Inside a music studio in Owerri, southeastern Nigeria, the hum of generators is gone. The studio owner, Somik Chris Ikesom, says since installing solar he rarely needs backup diesel power — about 80% of the time public electricity is irrelevant to his work. The change removed noise, fuel smell and damaging power fluctuations that had been wrecking sensitive audio equipment.
Ikesom’s studio is one small example of a wider trend: Nigeria has overtaken Egypt as Africa’s second-largest importer of solar panels, after South Africa. Panels are increasingly visible on rooftops and powering small businesses. Yet the rollout is patchy, driven more by affordability than enthusiasm.

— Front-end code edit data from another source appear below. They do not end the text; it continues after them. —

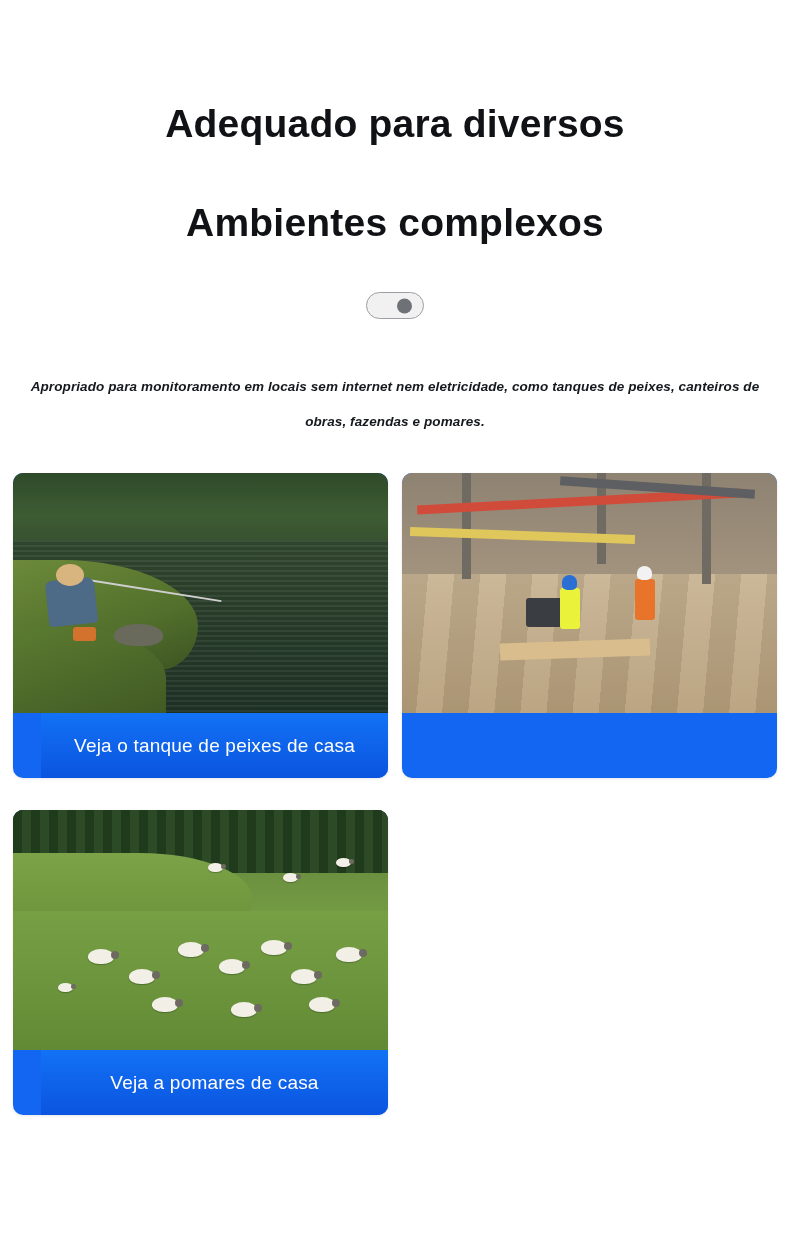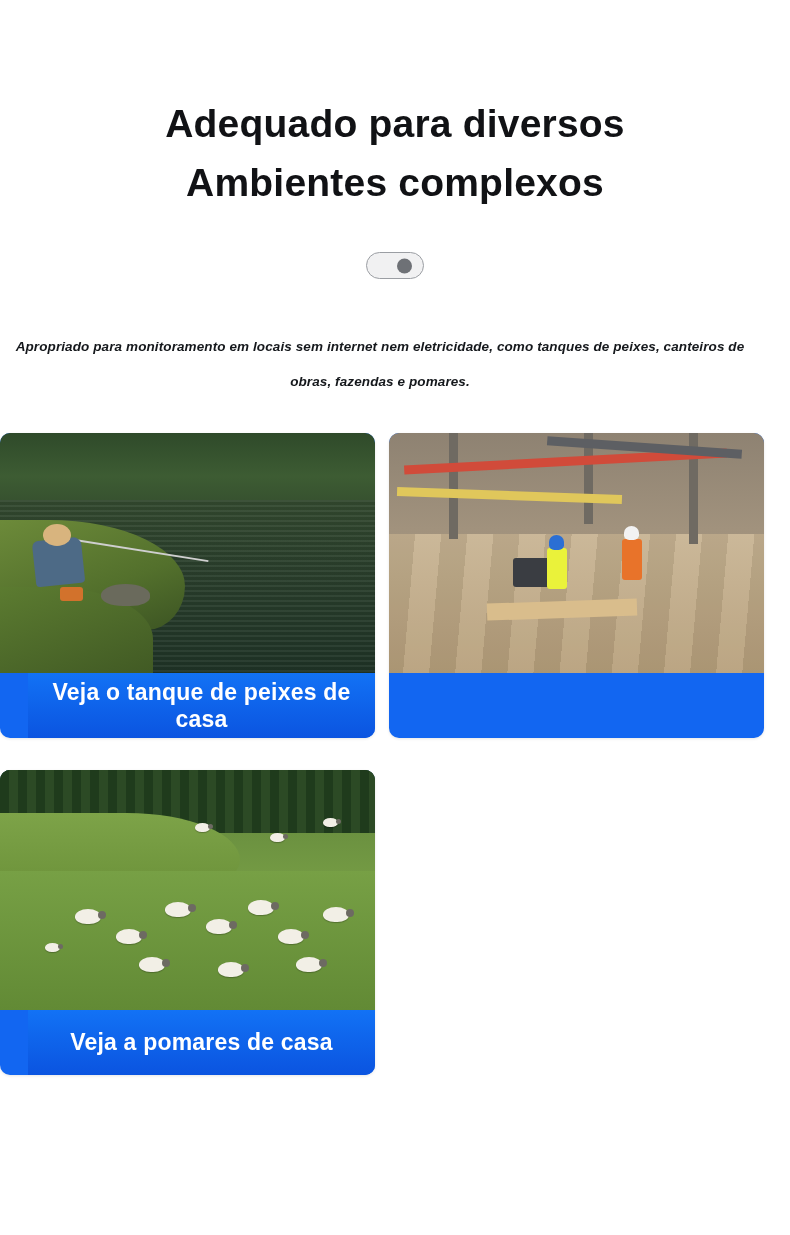--- a/index.html
+++ b/index.html
@@ -10,36 +10,37 @@
     font-family: "Liberation Sans", sans-serif;
     overflow: hidden;
   }
   .page {
     position: relative;
     width: 790px;
     height: 1235px;
     background: #ffffff;
     display: flex;
     flex-direction: column;
+    align-items: center;
   }
 
   
   .heading-block {
     margin-top: 104px;
     width: 100%;
     text-align: center;
   }
   .heading-line {
     font-size: 39px;
     font-weight: bold;
     color: #111215;
     letter-spacing: 0.2px;
     line-height: 1.0;
   }
-  .heading-line + .heading-line { margin-top: 20px; }
+  .heading-line + .heading-line { margin-top: 60px; }
 
   
   .toggle-wrap {
     margin-top: 50px;
     display: flex;
     justify-content: center;
   }
   .toggle {
     width: 58px;
     height: 27px;
@@ -99,21 +100,21 @@
   .card-caption {
     height: 65px;
     display: flex;
     align-items: center;
     justify-content: center;
     color: #ffffff;
     background: linear-gradient(180deg, #1272f5 0%, #0b54e0 100%);
     text-align: center;
     padding: 0 10px;
   }
-  .cap-lg { font-size: 23px; font-weight: 700; letter-spacing: .2px; margin-left: 28px; }
+  .cap-lg { font-size: 19px; font-weight: 400; letter-spacing: .2px; margin-left: 28px; }
   .cap-sm { font-size: 14.5px; font-weight: 500; letter-spacing: .2px; }
 
   
   
   .ph-pond {
     background:
       linear-gradient(180deg, #2f4a2a 0%, #3d5c33 18%, #36502f 30%, #2b4429 45%, #3a5a36 60%, #2d4730 80%, #24382a 100%);
   }
   .ph-pond .water {
     position: absolute; left: 0; right: 0; top: 28%; bottom: 0;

Demand is rising, but many households and microbusinesses cannot afford the upfront cost of panels, inverters and batteries. Installers and industry analysts say the capital expenditure — often running into millions of naira for full systems — puts private ownership out of reach for large swaths of the population. For many, the real choice is between paying for solar or having no reliable power at all.
Companies are responding by shifting from selling equipment to offering electricity-as-a-service. Firms such as Lagos-based Sunhive are moving toward owning solar assets and selling power directly, targeting commercial customers, mini-grids, battery storage and electric mobility. That model can broaden access, but scaling it faces structural obstacles.
High cost of capital is a major constraint. Local bank loans can reach the low- to mid-30% range, making financing costly. Currency volatility also matters: when the naira weakens, imported components become more expensive and project economics deteriorate. At the same time, domestic manufacturing capacity remains limited. There are no Tier 1 panel producers in Nigeria yet, and local assemblers can only meet a small fraction of demand.
Policy signals have been mixed. Officials have discussed encouraging local assembly and reducing reliance on imports, and there have been temporary reliefs such as a pause on import duties for panels and accessories. But industry experts warn that abrupt import restrictions or poorly designed protectionist measures could raise consumer prices and stifle the nascent market rather than nurture it.
Global developments also feed into local prices. Changes in China’s subsidy regime for solar production, for example, could push module prices up worldwide and raise costs for Nigerian projects. Observers say Nigeria lacks a clear, deliberate industrial policy and a sustainable financing roadmap for scaling clean energy manufacturing and deployment.
Batteries are central to the appeal of solar, especially where the grid is unreliable. Lithium-based storage makes systems more useful for businesses that need steady, high-quality power. But batteries add to the upfront bill and to maintenance considerations, reinforcing the attraction of service-based models that spread costs over time.
For entrepreneurs like Ikesom, the investment has paid off in reliability and reduced equipment losses. He says he’s recouped part of his capital after two years of use, but he is candid with peers: switching to solar is costly even if it is ultimately worthwhile.
Nigeria’s solar imports and on-the-ground installations suggest growing momentum. Still, the shift from interest to broad access will depend on whether financing, industrial capacity and clear policy measures can be aligned quickly enough to make systems affordable for ordinary Nigerians. Without that alignment, solar’s rapid visibility risks remaining an uneven, income-dependent transition rather than a nationwide solution to chronic power shortages.